Forum Discussion
Dark mode -- ok for a first step
NicolSD tomscharbach Drew1903 james_edge
Thanks so much for the detailed feedback on our first step towards full support for dark mode, our team appreciates it!
Would love to dig in a bit more and hear your thoughts on the following:
- Why do you use dark mode? How does it help you when using the browser or browing the web?
- What would your ideal dark mode experience look like? Would it look more like Edge Classic, Edge Chromium, or something completely different?
- What would a "consistent" dark mode in Edge mean to you?
Thanks!
Irina
- Why do you use dark mode? How does it help you when using the browser or browing the web?
I use dark mode in my browsers because dark mode helps visually separate content/reading areas (black on white) from control/menu areas (white on black). The visual separation helps to avoid distraction. Years ago (roughly when Moses was a boy) Yale researched people's eye movements as they scanned web pages, and made recommendations about how to design pages so that user's eyes were drawn to key elements more easily, in an order that enhanced the information flow of the website. Dark mode assists that goal better, in my opinion, than light mode, because dark mode draws the user's eyes away from menu/control areas and focuses the user on content/reading areas.
- What would your ideal dark mode experience look like? Would it look more like Edge Classic, Edge Chromium, or something completely different?
I think that Edge (Classic) does a good job of visual design in this respect. The control/menu areas are separated visually by using black for some elements and charcoal grey for others, which helps distinguish between different control/menu elements, and the entire menu/control area is muted by using black/grey in those areas.
I tried using "system accent colors" to control dark mode and use of the "system accent color" (rather than, say, using black or charcoal grey for the active tab, and the other for the inactive tabs) for inactive tabs draws the user's eyes away from content/reading areas toward the inactive tab area of the menu/control part of the screen. That distracts users from content.
Look at the photo. Where is your eye drawn? To content or to the menu bar?
- What would a "consistent" dark mode in Edge mean to you?

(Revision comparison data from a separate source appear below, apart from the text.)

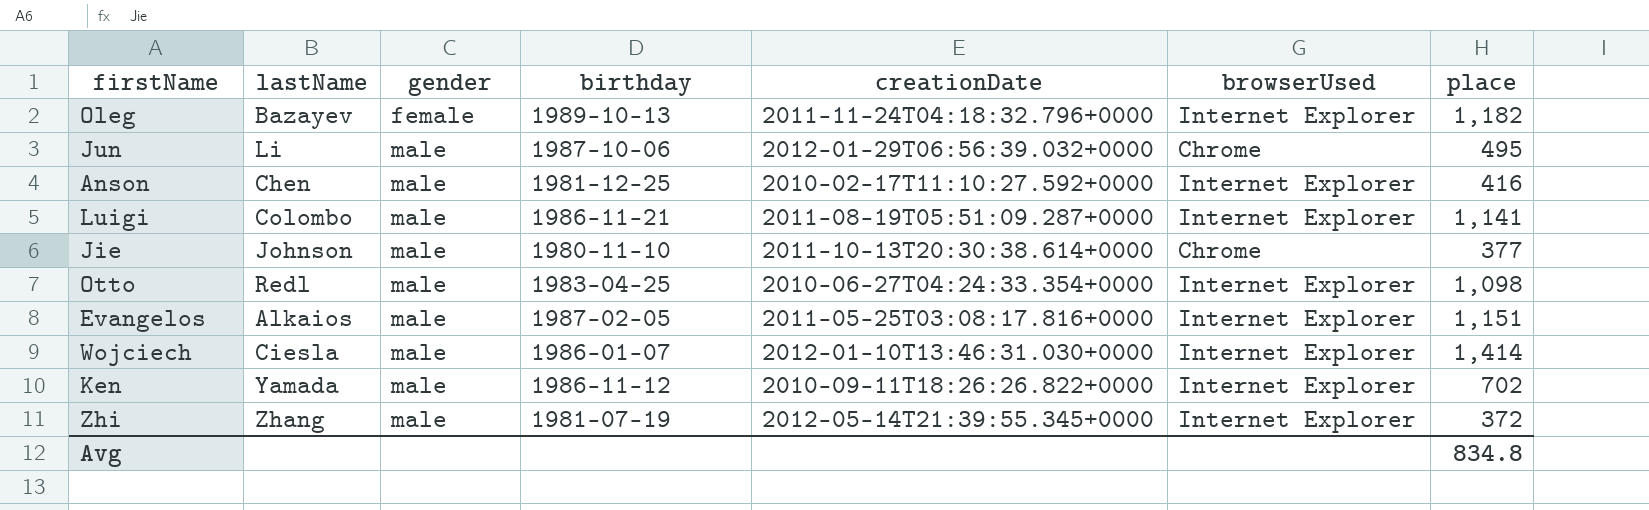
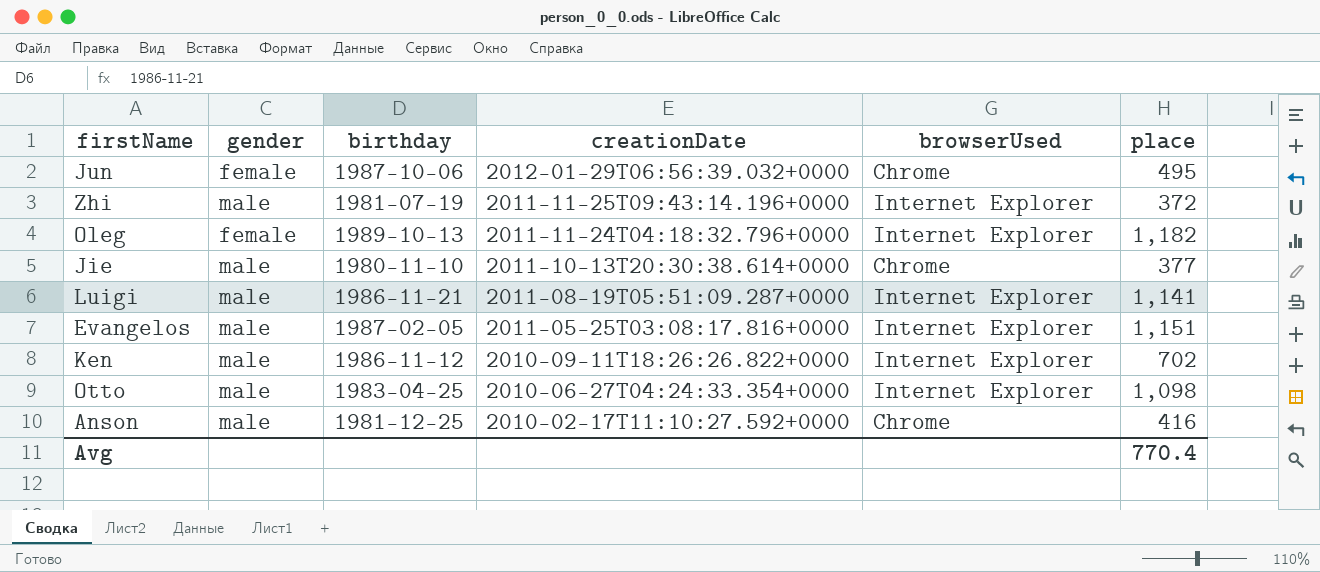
row order: gender ascending -> creationDate descending
column lastName | position: 2 -> none
row Wojciech: Ciesla | male | 1986-01-07 | 2012-01-10T13:46:31.030+0000 | Internet Explorer | 1,414 -> none
Jun | gender: male -> female
Zhi | creationDate: 2012-05-14T21:39:55.345+0000 -> 2011-11-25T09:43:14.196+0000
Anson | browserUsed: Internet Explorer -> Chrome
Avg | place: 834.8 -> 770.4

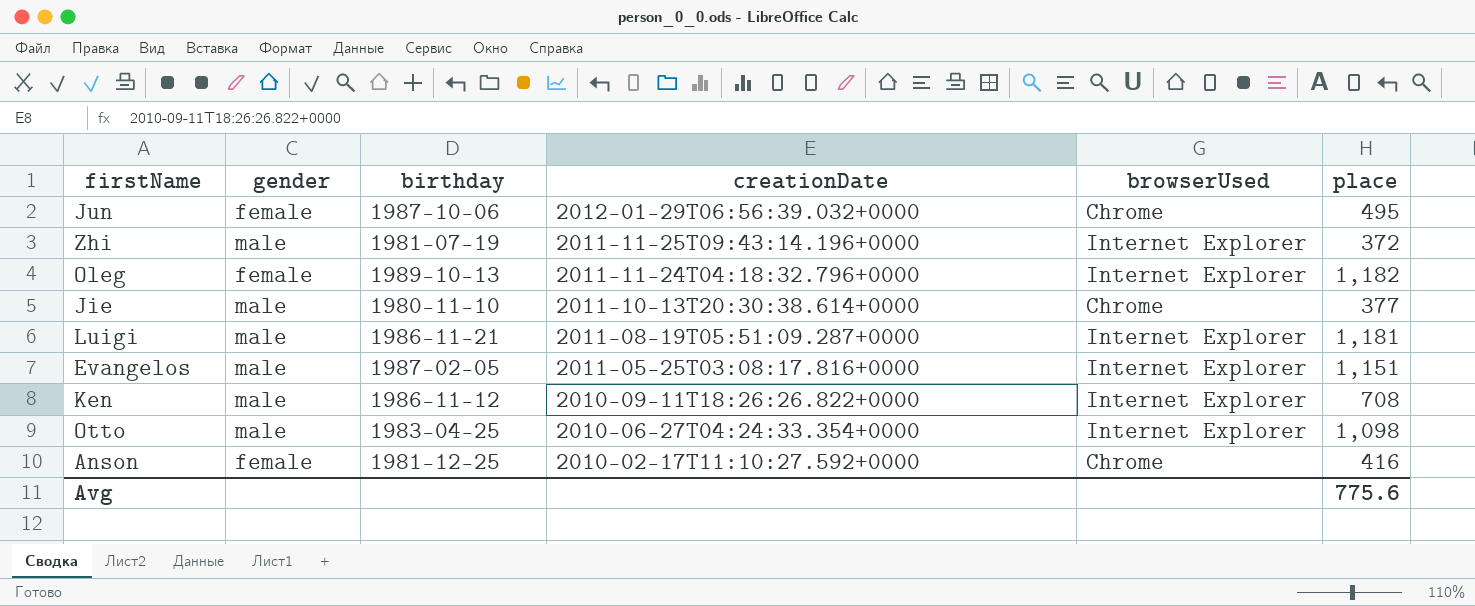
Luigi | place: 1,141 -> 1,181
Ken | place: 702 -> 708
Anson | gender: male -> female
Avg | place: 770.4 -> 775.6

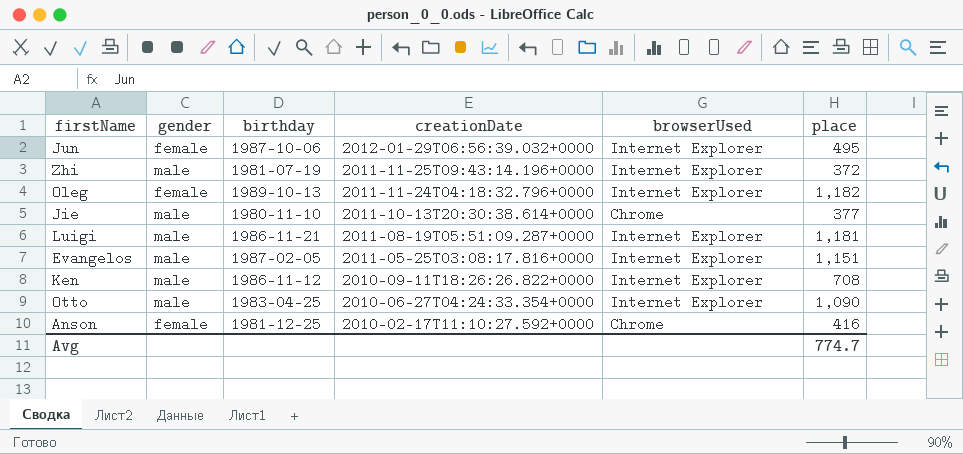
Jun | browserUsed: Chrome -> Internet Explorer
Otto | place: 1,098 -> 1,090
Avg | place: 775.6 -> 774.7

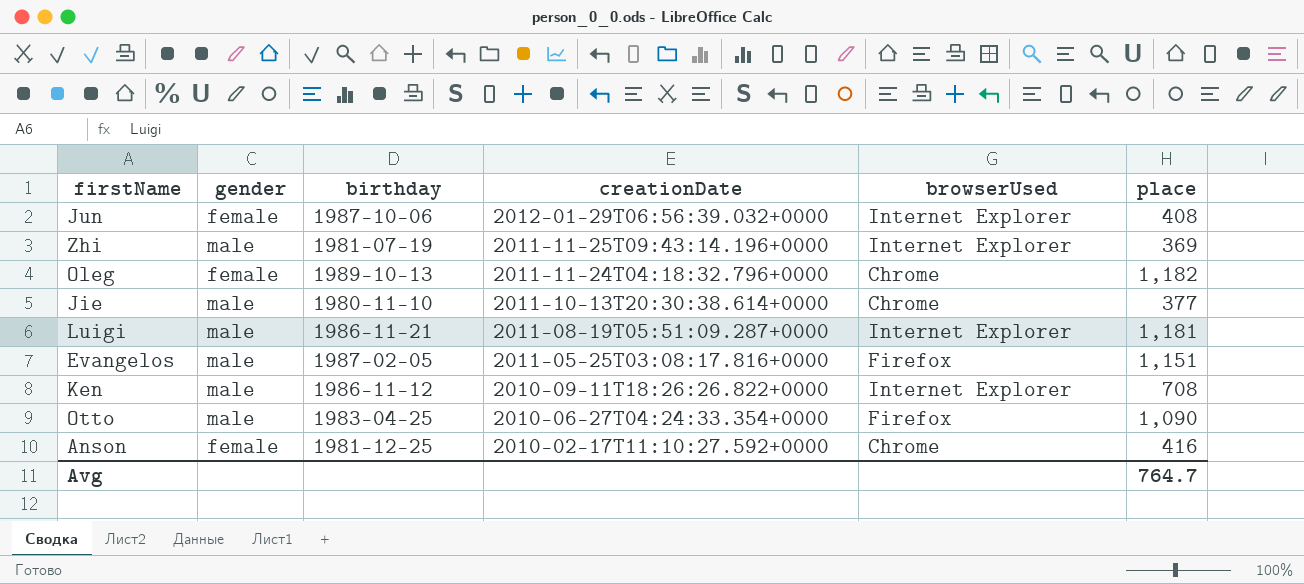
Jun | place: 495 -> 408
Zhi | place: 372 -> 369
Oleg | browserUsed: Internet Explorer -> Chrome
Evangelos | browserUsed: Internet Explorer -> Firefox
Otto | browserUsed: Internet Explorer -> Firefox
Avg | place: 774.7 -> 764.7

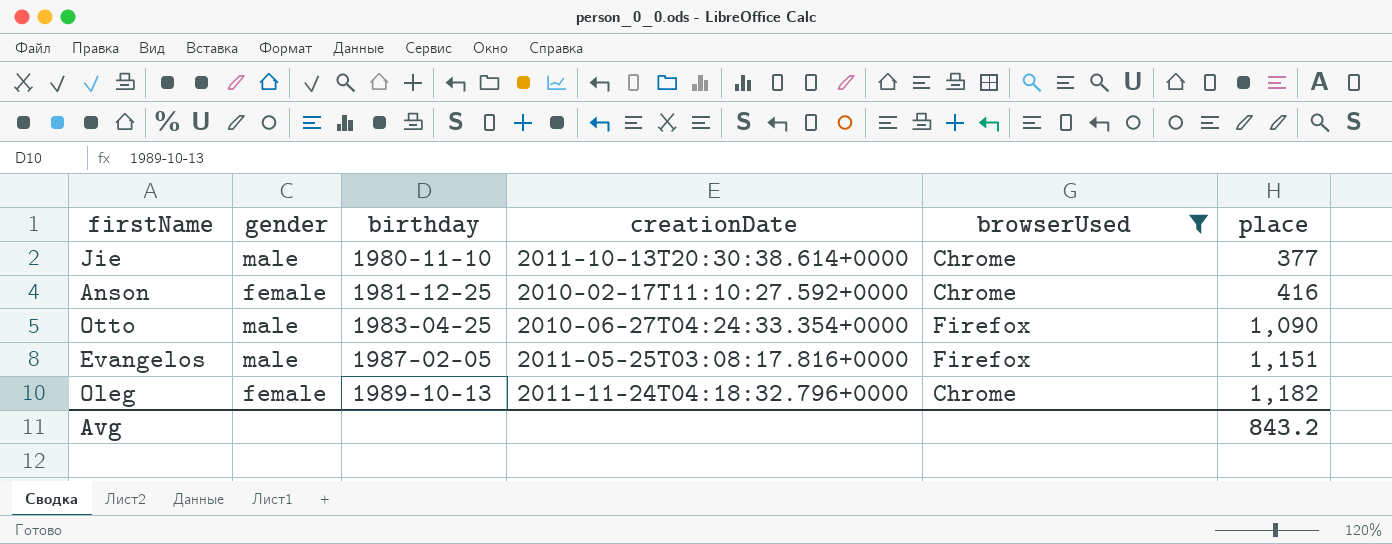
filter: none -> browserUsed != Internet Explorer
row order: creationDate descending -> birthday ascending
Avg | place: 764.7 -> 843.2

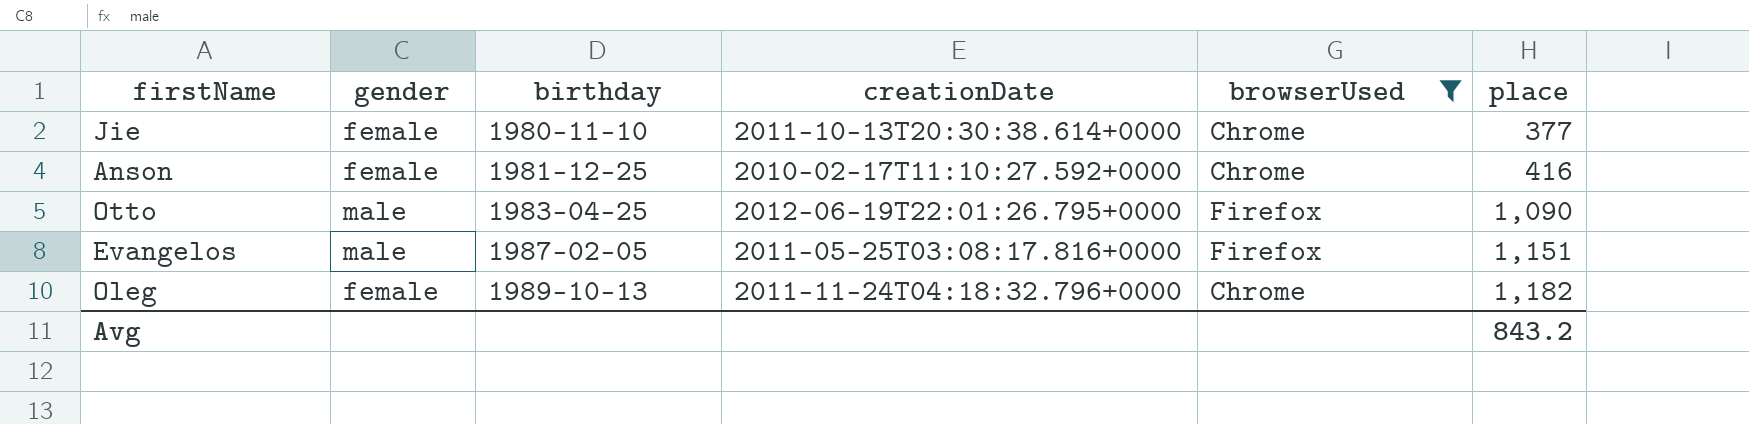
Jie | gender: male -> female
Otto | creationDate: 2010-06-27T04:24:33.354+0000 -> 2012-06-19T22:01:26.795+0000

For me, it means that all dark mode elements throughout W10 should use the same conventions, so that a user familiar with one dark mode element of W10 would be instantly conversant with the design/use conventions of the others.
Two thoughts along those lines:
(1) Black/grey shades (black, dark grey, medium grey) would be consistent throughout W10, that is, identical values for each (black, dark grey, medium grey) would be used in MS Mail, W10 menus, File Explorer, Edge, and so on.
(2) Content/reading areas, if content-intensive (as in the case of this message board, where people are expected to be able to quickly read the content), should be black on white, rather than white on black. MS Mail screws this up, big time, by rendering the e-mail content itself white on black. There is a reason why books and other reading media use black on white, and it isn't mindless tradition. Numerous studies have emerged recently reporting that people have a much more difficult time reading content-intensive material in white on black as opposed to black on white.
A final thought: Right now, the options for dark mode in Edge Chromium seem to be (a) follow the OS mode (default), (b) always use dark mode independent of the OS mode (dark), and (c) always use light mode (light). The options don't work that way in practice, that is how they should work.